At 7:51 am on January 12, 2007 – a chilly Friday morning – a young man wearing a baseball cap stepped into Washington D.C.’s L’Enfant Plaza subway station.
It was the middle of the morning rush hour. He appeared to be just another busker – an amateur musician who plays for tips in public places.
This particular musician, however, was Joshua Bell – widely regarded as the world’s most accomplished violinist.
His parents had suspected he might have a future in music when at age four he stretched rubber bands to his dresser drawers and played classical tunes on them, adjusting the pitch by pulling the drawers in and out.
The Washington Post, aware of Bell’s plans to offer an incognito concert, asked symphony conductor Leonard Slatkin to predict the response of the commuters who would be shuffling by.
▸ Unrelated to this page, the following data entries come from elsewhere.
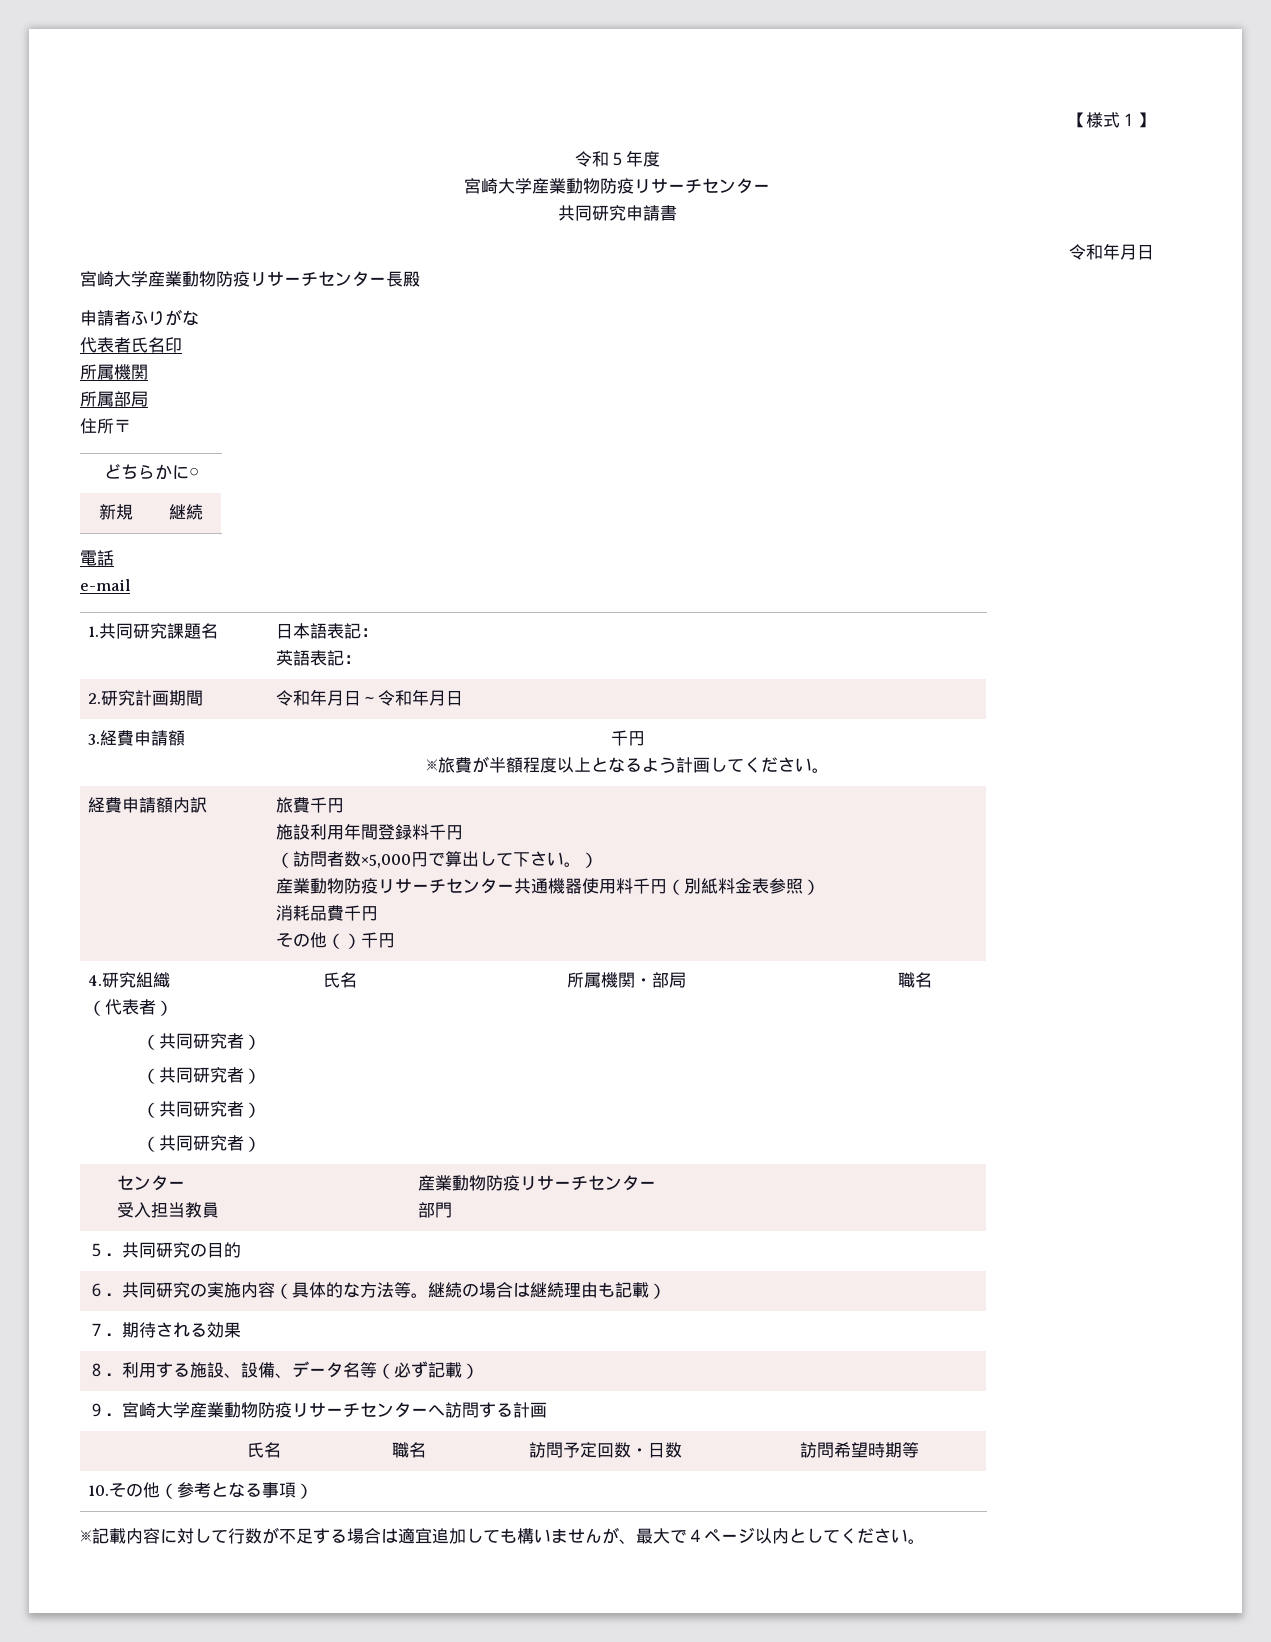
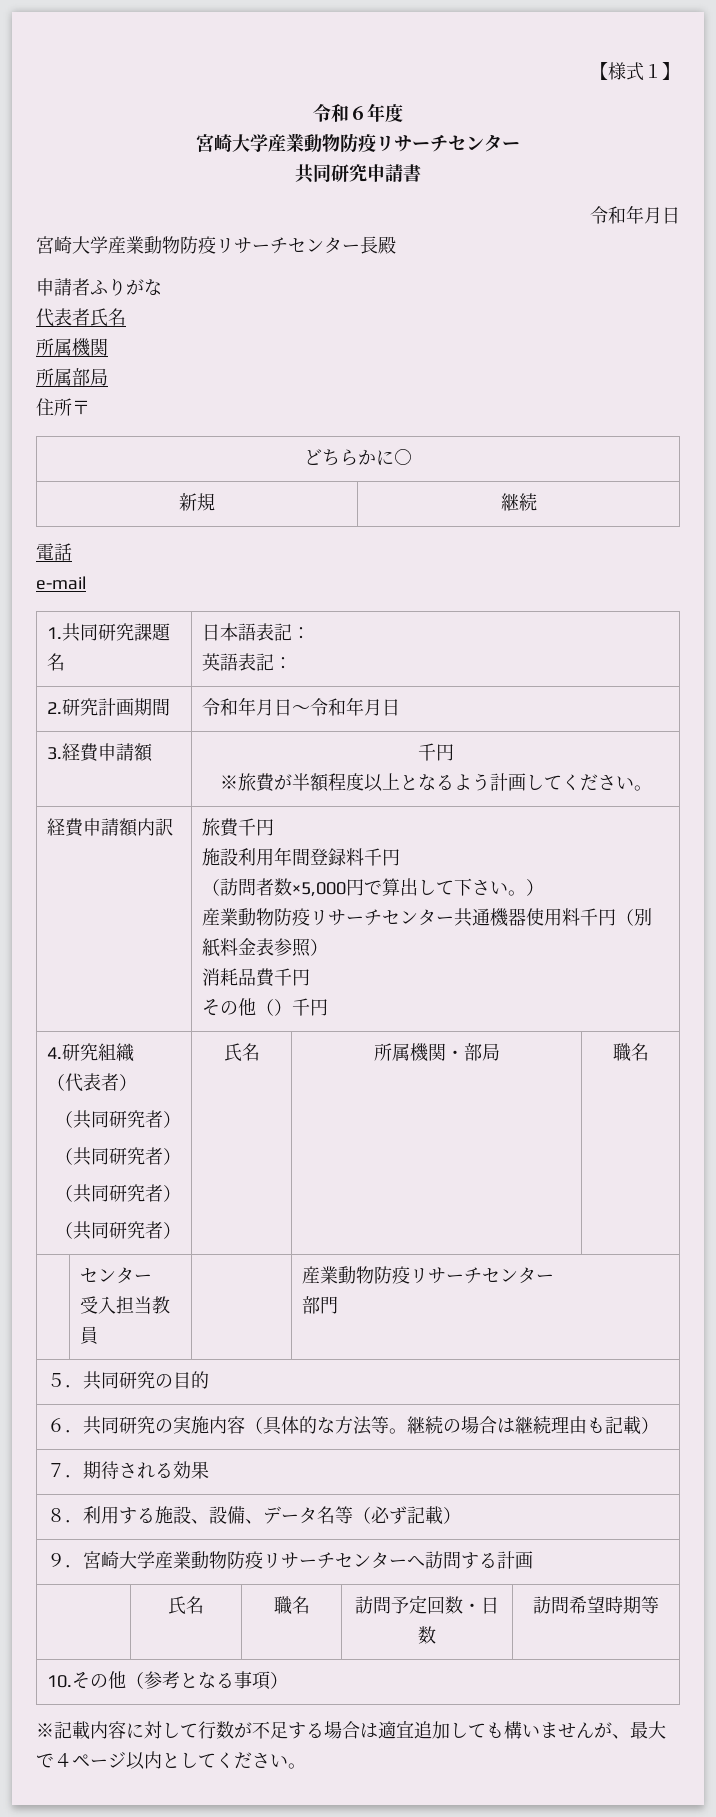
- 令和５年度
+ 令和６年度
- 代表者氏名印
+ 代表者氏名

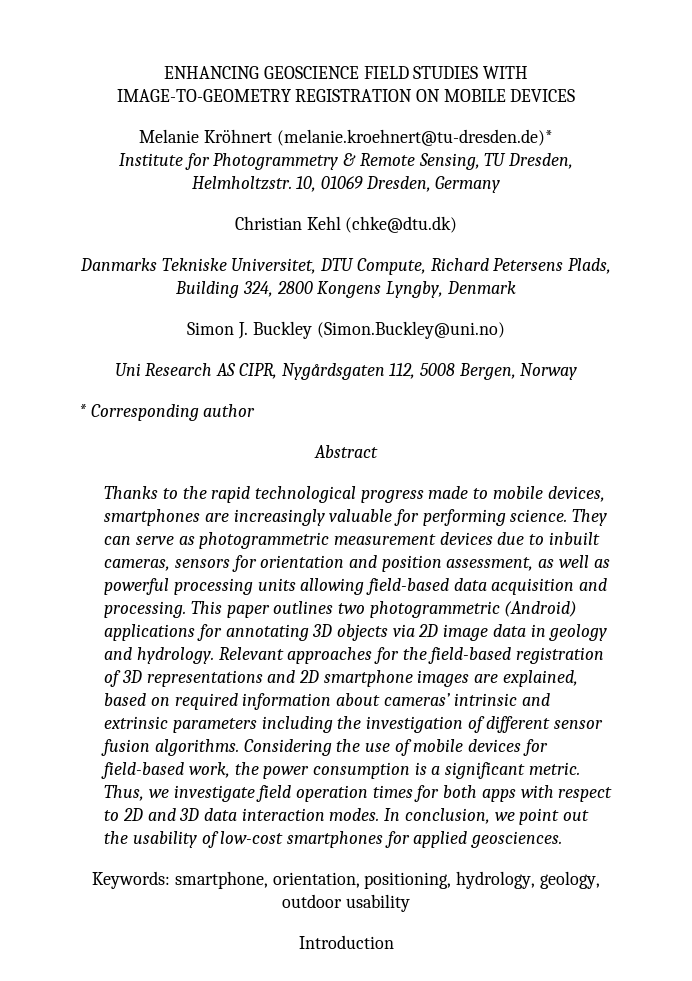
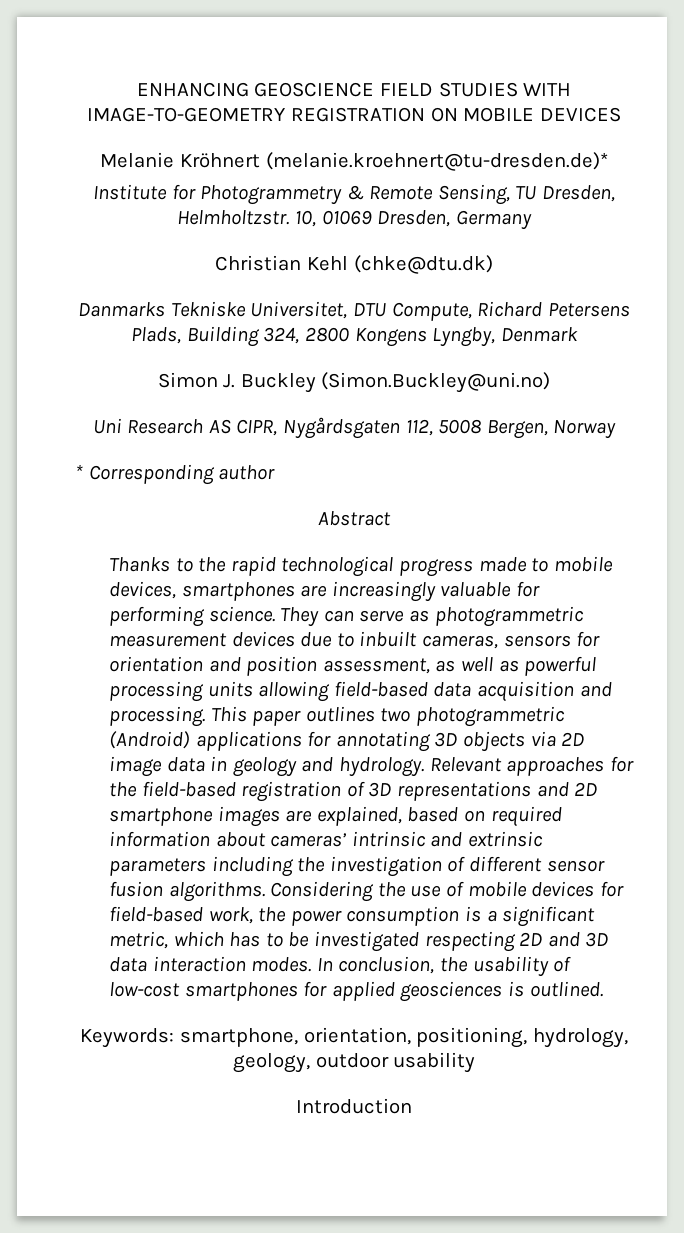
- Considering the use of mobile devices for field-based work, the power consumption is a significant metric. Thus, we investigate field operation times for both apps with respect to 2D and 3D data interaction modes.
+ Considering the use of mobile devices for field-based work, the power consumption is a significant metric, which has to be investigated respecting 2D and 3D data interaction modes.
- In conclusion, we point out the usability of low-cost smartphones for applied geosciences.
+ In conclusion, the usability of low-cost smartphones for applied geosciences is outlined.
“Out of 1,000 people,” he said, “my guess is there might be 35 or 40 who will recognize the quality for what it is. Maybe 75 to 100 will stop and spend some time listening.” Slatkin predicted that Bell might receive something in the neighborhood of $150 in donations.
Bell set up shop alongside a subway station wall. That’s him in the picture above. He took his violin – a 1713 Stradivarius valued at millions of dollars – and played six classical pieces over a period of 43 minutes. The composers included Bach, Massenet, and Schubert.
As one commentator put it, this was “the world’s greatest violinist playing the world’s greatest music on the world’s greatest instrument.”
But no crowd gathered.
People were in a hurry – so preoccupied with their schedules, their worries, and the next items on their lists of things to do that they hustled right past the musical chance of a lifetime.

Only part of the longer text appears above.